[[ RECORDED DATA open ]]

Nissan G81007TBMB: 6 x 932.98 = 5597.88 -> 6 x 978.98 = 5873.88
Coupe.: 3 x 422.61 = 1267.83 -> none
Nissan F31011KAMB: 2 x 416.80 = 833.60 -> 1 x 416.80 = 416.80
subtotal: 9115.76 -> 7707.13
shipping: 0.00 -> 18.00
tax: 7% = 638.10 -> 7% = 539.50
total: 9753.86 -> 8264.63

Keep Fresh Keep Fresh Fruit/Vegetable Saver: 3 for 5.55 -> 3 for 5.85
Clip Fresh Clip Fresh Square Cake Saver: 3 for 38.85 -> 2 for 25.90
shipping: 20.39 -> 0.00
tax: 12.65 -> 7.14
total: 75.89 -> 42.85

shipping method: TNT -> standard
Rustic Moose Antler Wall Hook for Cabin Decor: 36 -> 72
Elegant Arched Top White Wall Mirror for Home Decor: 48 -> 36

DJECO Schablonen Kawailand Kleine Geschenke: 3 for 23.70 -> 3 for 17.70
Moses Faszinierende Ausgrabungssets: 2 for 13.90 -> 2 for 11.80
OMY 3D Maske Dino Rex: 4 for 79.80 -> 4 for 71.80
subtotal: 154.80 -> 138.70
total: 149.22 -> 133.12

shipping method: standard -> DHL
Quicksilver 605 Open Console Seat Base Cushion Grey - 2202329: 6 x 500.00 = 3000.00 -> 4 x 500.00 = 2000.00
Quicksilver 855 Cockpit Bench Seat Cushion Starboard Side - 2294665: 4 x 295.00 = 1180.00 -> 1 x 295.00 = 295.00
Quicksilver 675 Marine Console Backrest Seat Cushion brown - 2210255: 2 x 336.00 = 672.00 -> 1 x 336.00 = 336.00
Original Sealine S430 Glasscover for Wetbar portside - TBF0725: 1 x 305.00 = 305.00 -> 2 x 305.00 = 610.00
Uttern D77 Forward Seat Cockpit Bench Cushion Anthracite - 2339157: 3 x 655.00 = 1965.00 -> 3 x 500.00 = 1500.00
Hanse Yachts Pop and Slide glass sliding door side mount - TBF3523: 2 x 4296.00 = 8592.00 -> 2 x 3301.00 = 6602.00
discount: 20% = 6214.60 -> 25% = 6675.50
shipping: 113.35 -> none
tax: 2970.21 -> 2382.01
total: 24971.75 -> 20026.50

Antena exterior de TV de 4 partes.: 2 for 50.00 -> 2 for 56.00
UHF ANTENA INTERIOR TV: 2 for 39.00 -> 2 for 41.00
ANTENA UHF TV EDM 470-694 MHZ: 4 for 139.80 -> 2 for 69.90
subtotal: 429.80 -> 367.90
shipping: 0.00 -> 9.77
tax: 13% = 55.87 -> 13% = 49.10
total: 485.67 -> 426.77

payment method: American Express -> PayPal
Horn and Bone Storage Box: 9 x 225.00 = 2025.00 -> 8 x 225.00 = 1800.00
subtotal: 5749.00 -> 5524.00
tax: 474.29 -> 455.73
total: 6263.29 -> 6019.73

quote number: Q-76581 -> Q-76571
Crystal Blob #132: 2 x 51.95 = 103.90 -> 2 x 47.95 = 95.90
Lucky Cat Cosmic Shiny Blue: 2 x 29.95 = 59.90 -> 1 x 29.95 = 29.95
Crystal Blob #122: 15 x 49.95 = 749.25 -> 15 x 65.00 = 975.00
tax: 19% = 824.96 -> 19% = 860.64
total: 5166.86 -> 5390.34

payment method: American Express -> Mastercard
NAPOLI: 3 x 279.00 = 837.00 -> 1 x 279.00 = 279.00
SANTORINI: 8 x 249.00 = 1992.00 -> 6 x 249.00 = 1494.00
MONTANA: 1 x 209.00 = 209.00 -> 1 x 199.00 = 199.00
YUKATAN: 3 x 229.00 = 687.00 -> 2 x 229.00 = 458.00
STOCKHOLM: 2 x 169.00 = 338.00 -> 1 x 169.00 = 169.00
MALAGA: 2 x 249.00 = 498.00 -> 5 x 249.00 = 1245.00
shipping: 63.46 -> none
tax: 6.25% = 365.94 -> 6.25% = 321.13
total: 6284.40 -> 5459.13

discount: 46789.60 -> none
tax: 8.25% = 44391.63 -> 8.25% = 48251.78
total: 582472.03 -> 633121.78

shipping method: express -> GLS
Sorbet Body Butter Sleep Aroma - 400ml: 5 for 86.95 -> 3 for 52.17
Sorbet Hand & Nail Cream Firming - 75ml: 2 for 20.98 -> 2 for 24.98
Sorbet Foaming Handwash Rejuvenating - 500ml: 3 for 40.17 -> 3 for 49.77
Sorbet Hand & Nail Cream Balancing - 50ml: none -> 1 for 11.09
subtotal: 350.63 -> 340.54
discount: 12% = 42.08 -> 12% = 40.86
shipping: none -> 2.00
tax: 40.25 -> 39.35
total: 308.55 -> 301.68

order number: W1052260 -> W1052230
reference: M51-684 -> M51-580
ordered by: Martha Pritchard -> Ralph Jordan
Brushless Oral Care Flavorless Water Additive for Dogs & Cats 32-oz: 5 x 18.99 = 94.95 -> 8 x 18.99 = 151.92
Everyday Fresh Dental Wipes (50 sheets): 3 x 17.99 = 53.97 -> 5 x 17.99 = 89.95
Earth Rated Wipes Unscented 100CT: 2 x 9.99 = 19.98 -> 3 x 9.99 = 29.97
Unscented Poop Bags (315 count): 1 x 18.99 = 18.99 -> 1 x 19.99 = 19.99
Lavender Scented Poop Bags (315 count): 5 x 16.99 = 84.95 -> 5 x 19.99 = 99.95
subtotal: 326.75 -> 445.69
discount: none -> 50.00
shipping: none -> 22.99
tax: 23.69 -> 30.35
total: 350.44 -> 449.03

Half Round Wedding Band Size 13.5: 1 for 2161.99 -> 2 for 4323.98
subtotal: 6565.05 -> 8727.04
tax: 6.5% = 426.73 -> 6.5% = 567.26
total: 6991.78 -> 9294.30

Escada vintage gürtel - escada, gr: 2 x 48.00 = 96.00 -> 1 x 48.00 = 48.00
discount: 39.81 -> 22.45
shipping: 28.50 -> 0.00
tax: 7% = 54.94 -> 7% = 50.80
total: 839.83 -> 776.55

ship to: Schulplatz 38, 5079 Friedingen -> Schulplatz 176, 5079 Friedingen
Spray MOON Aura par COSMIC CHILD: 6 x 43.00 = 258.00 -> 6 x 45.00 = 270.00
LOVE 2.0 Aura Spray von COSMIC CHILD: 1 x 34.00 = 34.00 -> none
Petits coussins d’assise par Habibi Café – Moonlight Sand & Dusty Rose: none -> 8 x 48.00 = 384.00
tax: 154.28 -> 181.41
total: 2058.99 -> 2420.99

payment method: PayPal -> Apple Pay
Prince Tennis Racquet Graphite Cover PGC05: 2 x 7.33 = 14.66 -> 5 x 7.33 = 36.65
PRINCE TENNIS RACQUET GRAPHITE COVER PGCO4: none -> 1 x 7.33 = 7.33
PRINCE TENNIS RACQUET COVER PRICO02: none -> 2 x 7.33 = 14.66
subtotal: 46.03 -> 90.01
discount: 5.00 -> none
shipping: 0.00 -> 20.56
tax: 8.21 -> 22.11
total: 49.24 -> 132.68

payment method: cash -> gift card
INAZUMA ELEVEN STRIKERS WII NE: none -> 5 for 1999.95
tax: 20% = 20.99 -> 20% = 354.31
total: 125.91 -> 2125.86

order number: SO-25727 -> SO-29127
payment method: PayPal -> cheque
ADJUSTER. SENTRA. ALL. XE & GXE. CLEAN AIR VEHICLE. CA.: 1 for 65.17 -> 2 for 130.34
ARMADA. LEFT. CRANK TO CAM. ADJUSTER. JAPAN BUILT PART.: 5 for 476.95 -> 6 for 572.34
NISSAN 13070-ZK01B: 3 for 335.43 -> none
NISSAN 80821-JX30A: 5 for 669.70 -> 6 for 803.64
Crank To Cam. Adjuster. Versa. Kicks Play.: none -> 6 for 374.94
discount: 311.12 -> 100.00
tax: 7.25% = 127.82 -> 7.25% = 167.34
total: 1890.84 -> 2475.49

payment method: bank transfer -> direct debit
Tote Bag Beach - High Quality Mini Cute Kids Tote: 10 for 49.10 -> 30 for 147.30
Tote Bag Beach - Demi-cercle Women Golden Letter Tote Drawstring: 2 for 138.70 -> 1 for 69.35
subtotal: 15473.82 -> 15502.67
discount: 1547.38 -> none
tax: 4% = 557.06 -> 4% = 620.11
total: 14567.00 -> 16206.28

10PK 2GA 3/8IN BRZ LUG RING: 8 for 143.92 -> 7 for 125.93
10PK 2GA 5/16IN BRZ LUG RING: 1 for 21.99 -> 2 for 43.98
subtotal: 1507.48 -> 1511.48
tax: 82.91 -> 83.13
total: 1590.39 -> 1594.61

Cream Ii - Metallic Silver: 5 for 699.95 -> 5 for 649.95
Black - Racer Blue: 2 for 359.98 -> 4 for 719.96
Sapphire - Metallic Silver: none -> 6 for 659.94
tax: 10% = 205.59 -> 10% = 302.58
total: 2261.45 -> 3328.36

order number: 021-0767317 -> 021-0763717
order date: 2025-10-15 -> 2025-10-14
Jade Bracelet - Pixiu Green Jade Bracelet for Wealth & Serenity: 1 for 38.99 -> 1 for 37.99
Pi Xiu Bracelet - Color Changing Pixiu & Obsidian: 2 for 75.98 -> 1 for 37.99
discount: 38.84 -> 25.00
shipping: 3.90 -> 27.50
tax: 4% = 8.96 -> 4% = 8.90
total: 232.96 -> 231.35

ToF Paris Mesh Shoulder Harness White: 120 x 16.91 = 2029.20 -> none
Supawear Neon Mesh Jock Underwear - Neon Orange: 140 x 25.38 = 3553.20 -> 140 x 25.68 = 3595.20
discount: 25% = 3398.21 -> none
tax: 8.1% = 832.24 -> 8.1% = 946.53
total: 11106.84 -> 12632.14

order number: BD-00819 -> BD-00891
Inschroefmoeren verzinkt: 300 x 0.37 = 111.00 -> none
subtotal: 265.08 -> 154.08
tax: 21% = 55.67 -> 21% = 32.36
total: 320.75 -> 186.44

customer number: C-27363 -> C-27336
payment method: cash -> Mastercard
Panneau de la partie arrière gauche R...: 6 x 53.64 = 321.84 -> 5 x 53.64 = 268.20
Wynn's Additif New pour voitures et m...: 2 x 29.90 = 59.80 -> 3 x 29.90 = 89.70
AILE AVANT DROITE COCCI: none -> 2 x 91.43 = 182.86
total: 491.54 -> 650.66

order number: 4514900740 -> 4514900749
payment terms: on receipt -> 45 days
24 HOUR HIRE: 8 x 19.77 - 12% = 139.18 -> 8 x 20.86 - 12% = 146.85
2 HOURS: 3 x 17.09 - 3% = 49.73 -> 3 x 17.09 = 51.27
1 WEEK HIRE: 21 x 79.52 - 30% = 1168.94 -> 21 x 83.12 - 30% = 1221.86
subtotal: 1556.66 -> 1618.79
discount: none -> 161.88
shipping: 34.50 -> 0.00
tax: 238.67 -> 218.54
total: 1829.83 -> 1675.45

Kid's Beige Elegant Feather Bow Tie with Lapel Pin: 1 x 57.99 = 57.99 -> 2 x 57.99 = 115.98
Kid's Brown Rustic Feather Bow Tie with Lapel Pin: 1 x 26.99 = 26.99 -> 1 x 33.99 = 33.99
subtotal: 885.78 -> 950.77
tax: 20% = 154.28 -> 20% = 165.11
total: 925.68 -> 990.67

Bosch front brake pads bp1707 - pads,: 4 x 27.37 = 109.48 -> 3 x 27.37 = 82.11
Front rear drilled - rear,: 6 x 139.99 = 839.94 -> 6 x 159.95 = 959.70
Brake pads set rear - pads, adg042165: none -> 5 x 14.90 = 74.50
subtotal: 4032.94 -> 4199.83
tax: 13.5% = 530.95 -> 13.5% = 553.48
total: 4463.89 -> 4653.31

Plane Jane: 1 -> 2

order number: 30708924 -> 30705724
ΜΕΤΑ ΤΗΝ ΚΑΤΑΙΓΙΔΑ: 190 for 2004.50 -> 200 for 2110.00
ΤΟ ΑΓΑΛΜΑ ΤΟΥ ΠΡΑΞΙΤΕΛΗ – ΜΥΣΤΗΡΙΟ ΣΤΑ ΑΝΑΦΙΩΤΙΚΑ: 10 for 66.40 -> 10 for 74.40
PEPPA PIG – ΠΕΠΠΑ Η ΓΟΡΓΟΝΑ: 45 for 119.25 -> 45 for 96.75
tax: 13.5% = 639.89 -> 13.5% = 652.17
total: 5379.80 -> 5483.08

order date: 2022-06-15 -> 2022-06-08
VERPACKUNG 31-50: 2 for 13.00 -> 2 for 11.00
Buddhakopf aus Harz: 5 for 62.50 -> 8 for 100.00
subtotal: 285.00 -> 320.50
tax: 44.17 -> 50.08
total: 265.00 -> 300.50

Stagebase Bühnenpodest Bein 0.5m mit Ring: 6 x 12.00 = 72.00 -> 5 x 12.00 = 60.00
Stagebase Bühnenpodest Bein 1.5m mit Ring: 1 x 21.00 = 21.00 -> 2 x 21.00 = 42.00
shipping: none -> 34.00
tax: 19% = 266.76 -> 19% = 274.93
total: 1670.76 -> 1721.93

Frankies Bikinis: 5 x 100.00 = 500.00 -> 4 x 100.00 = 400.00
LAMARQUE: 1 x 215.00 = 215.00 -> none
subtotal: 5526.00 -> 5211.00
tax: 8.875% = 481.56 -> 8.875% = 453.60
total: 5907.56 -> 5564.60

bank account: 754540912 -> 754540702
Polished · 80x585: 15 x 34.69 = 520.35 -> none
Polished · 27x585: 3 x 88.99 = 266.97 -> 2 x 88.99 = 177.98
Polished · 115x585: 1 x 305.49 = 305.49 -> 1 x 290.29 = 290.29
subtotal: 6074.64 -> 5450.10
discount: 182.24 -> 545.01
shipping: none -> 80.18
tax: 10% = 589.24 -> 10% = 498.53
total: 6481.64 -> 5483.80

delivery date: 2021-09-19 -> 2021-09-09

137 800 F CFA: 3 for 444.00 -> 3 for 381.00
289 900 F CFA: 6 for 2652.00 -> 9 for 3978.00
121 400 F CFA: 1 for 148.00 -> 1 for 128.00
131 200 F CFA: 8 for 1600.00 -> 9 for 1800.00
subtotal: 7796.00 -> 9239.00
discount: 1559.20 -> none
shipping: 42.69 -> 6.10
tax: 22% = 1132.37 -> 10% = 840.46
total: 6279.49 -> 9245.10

[[ RECORDED DATA closed ]]

**PROBLEM TO WORK ON:**
An exact copy of the data is needed, running from its first line through the line that holds "DJECO Schablonen Kawailand", and nothing beyond that.

**OUTPUT OF THE TASK:**
Nissan G81007TBMB: 6 x 932.98 = 5597.88 -> 6 x 978.98 = 5873.88
Coupe.: 3 x 422.61 = 1267.83 -> none
Nissan F31011KAMB: 2 x 416.80 = 833.60 -> 1 x 416.80 = 416.80
subtotal: 9115.76 -> 7707.13
shipping: 0.00 -> 18.00
tax: 7% = 638.10 -> 7% = 539.50
total: 9753.86 -> 8264.63

Keep Fresh Keep Fresh Fruit/Vegetable Saver: 3 for 5.55 -> 3 for 5.85
Clip Fresh Clip Fresh Square Cake Saver: 3 for 38.85 -> 2 for 25.90
shipping: 20.39 -> 0.00
tax: 12.65 -> 7.14
total: 75.89 -> 42.85

shipping method: TNT -> standard
Rustic Moose Antler Wall Hook for Cabin Decor: 36 -> 72
Elegant Arched Top White Wall Mirror for Home Decor: 48 -> 36

DJECO Schablonen Kawailand Kleine Geschenke: 3 for 23.70 -> 3 for 17.70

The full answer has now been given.